For 25 years at least we have been bombarded on nearly a daily basis about how "unfair" this or that is to some group of people. Or our so-called leaders have said they are for some system of "fairness" for all.

Don't misunderstand MasterPo. "Fair" and "Fairness" are great concepts for discussion in a college philosophy class. Just not practical concepts for the application of life.

Nature is not "fair".

No aspect of life will ever be totally "fair".

Individuals by the sheer virtue of being individuals (as opposed to carbon copy clones or something like that) will always be different and thus the out comes of their lives, and society as a whole, will always be different. To force an artificial "fairness" upon people create a false environment that spawns yet more problems.

Two people can grow up in the exact same kinds of houses next to each other in the same neighborhood, go to the same schools, play the same sports, study the same subjects, etc. And yet 30-40 years into their lives one will be a well established and highly paid executive (such a evil thing in today's society!) at a Fortune-whatever company while the other is the overnight supervisor at the local Wendy's.

Fair?

Philosophically, no. But practically, absolutely YES!

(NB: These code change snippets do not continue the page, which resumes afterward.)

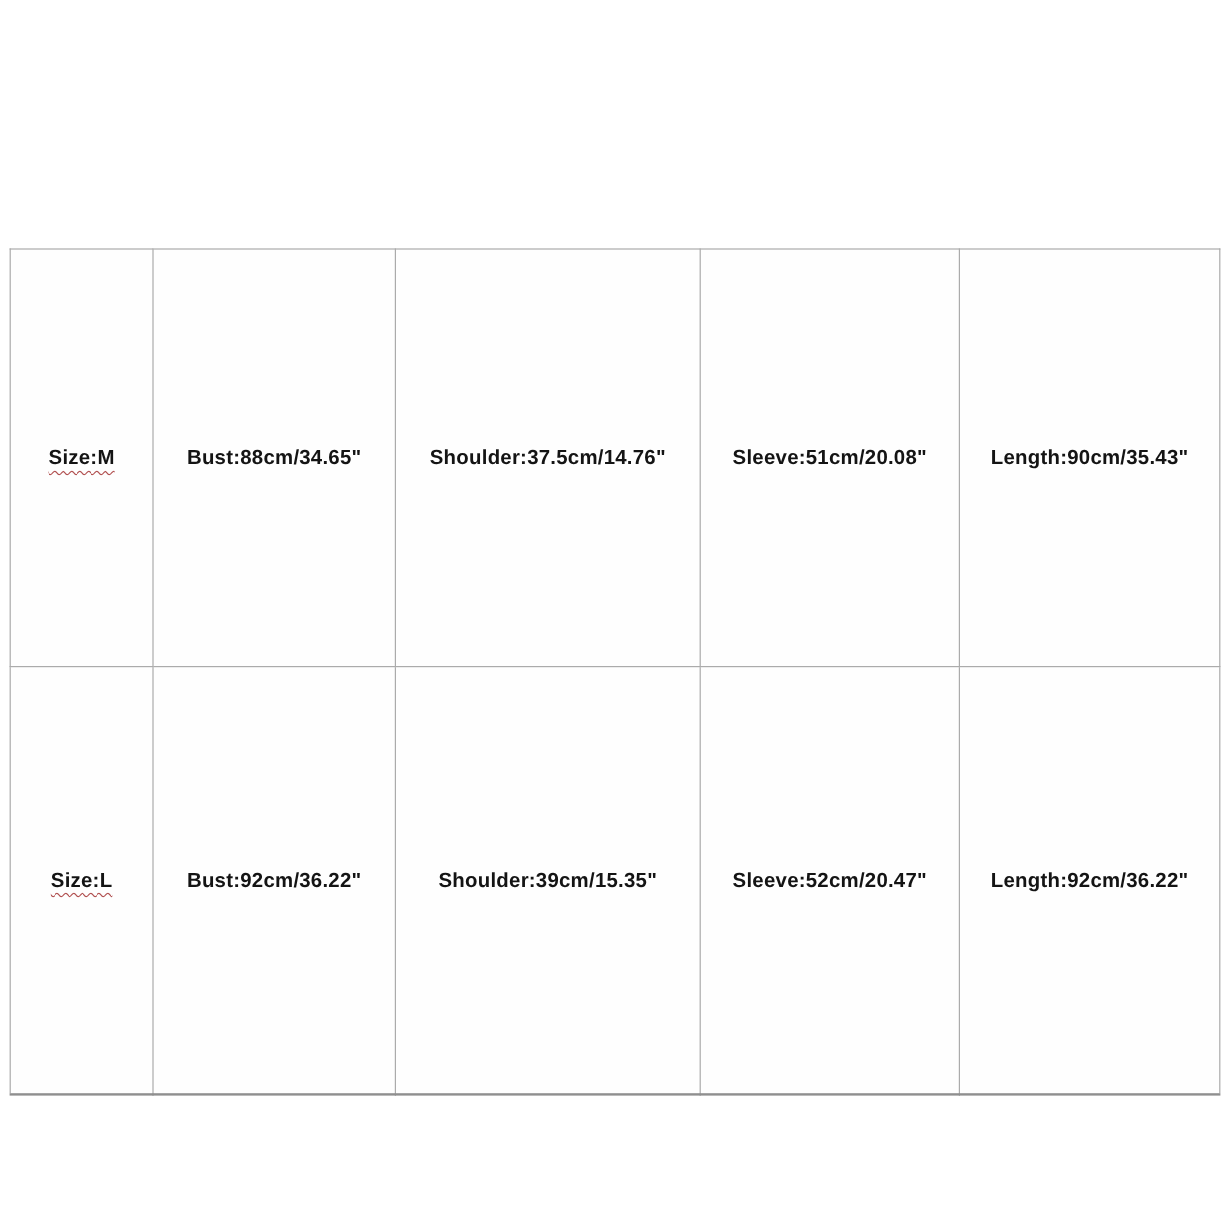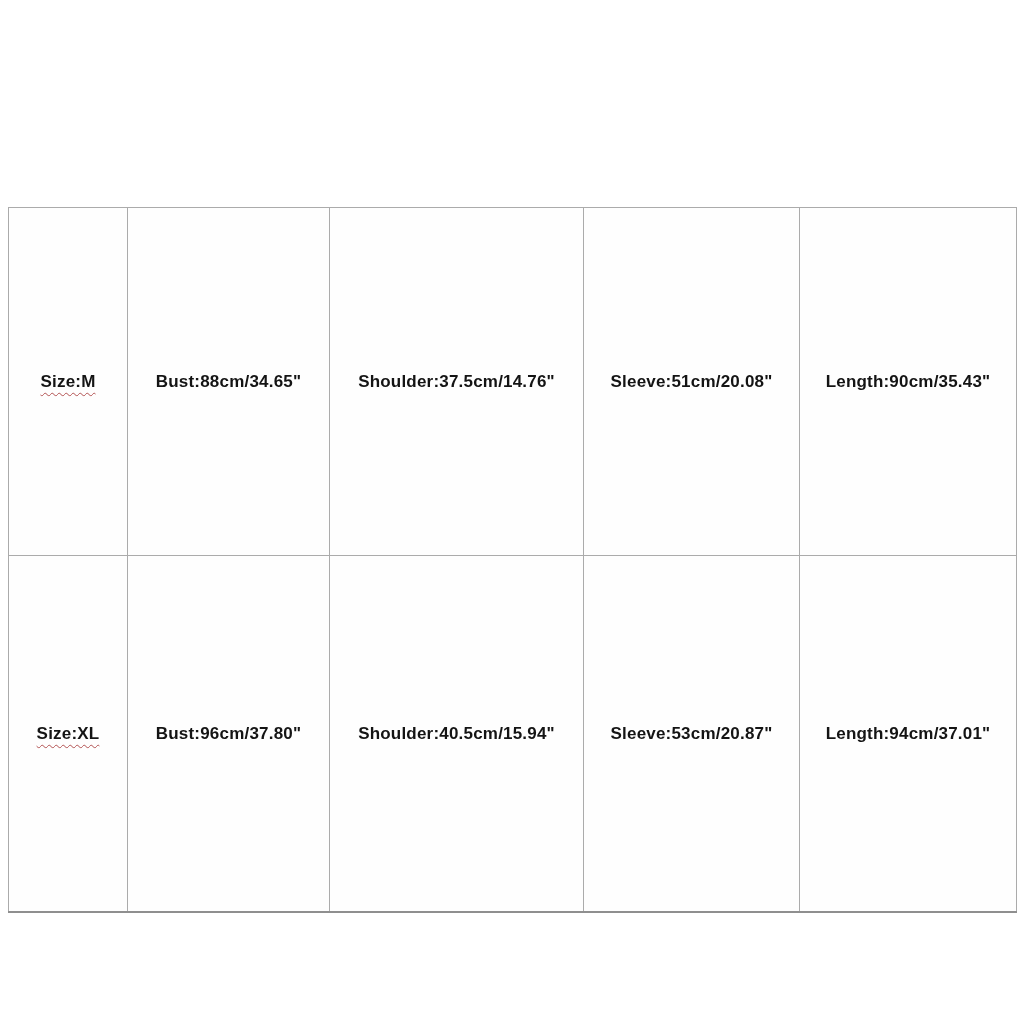--- a/index.html
+++ b/index.html
@@ -64,21 +64,21 @@
     </colgroup>
     <tbody>
       <tr>
         <td class="size-col"><span>Size:M</span></td>
         <td><span>Bust:88cm/34.65"</span></td>
         <td><span>Shoulder:37.5cm/14.76"</span></td>
         <td><span>Sleeve:51cm/20.08"</span></td>
         <td><span>Length:90cm/35.43"</span></td>
       </tr>
       <tr>
-        <td class="size-col"><span>Size:XL</span></td>
-        <td><span>Bust:96cm/37.80"</span></td>
-        <td><span>Shoulder:40.5cm/15.94"</span></td>
-        <td><span>Sleeve:53cm/20.87"</span></td>
-        <td><span>Length:94cm/37.01"</span></td>
+        <td class="size-col"><span>Size:L</span></td>
+        <td><span>Bust:92cm/36.22"</span></td>
+        <td><span>Shoulder:39cm/15.35"</span></td>
+        <td><span>Sleeve:52cm/20.47"</span></td>
+        <td><span>Length:92cm/36.22"</span></td>
       </tr>
     </tbody>
   </table>
 </div>
 
 </body></html>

The true "unfairness" comes from trying to impose the false mirage of "fairness" upon people of different talents, different abilities, different work ethics, etc.

"Fairness" is better refereed to "Sameness of Result" which just isn't true. There never is the same result for any two (or more) people. The world, indeed the universe itself, is not fair even balance between anything.

To force such a sameness of result balance harms society in far more ways than it helps. It degrades the achievements of those who have worked hard to get where they are, it de-motives others from trying hard, and it rewards the lazy.

More over, it is not the function of a government to enforce the sameness of result upon all persons regardless of abilities or efforts or achievements. And the simple reality is that not everyone can be anything they want. Someone somewhere will always have and advantage that someone else doesn't.

We may be more evolved than the jungle but the rules of nature still apply.

February 16, 2010

What Motivates YOU?


If you work, or even if you're still in school learning or training for a profession, what is your motivation?

In other words, why are you working that job or preparing for that work?

Certainly having a knack for work is a good reason. Having a keen interest in the work or believing in the value of the work is always helpful. And actually enjoying what you do, believing you get a sense of achievement from the work is a good thing as well (there is nothing worse then slugging through the day of a job that is uninteresting and you never seem to get anything accomplished or finished).

But, what about the money?

MasterPo knows.

How awful MasterPo is for thinking about money.
How greedy MasterPo is for actually wanting to get paid well for his work.
How wrong it is to expect all the compensation MasterPo can get.

Get real!

While all the reasons prior are good and helpful for doing your work, anyone who tells you that the money earned isn't important to them is either a liar or a naïve fool – or both!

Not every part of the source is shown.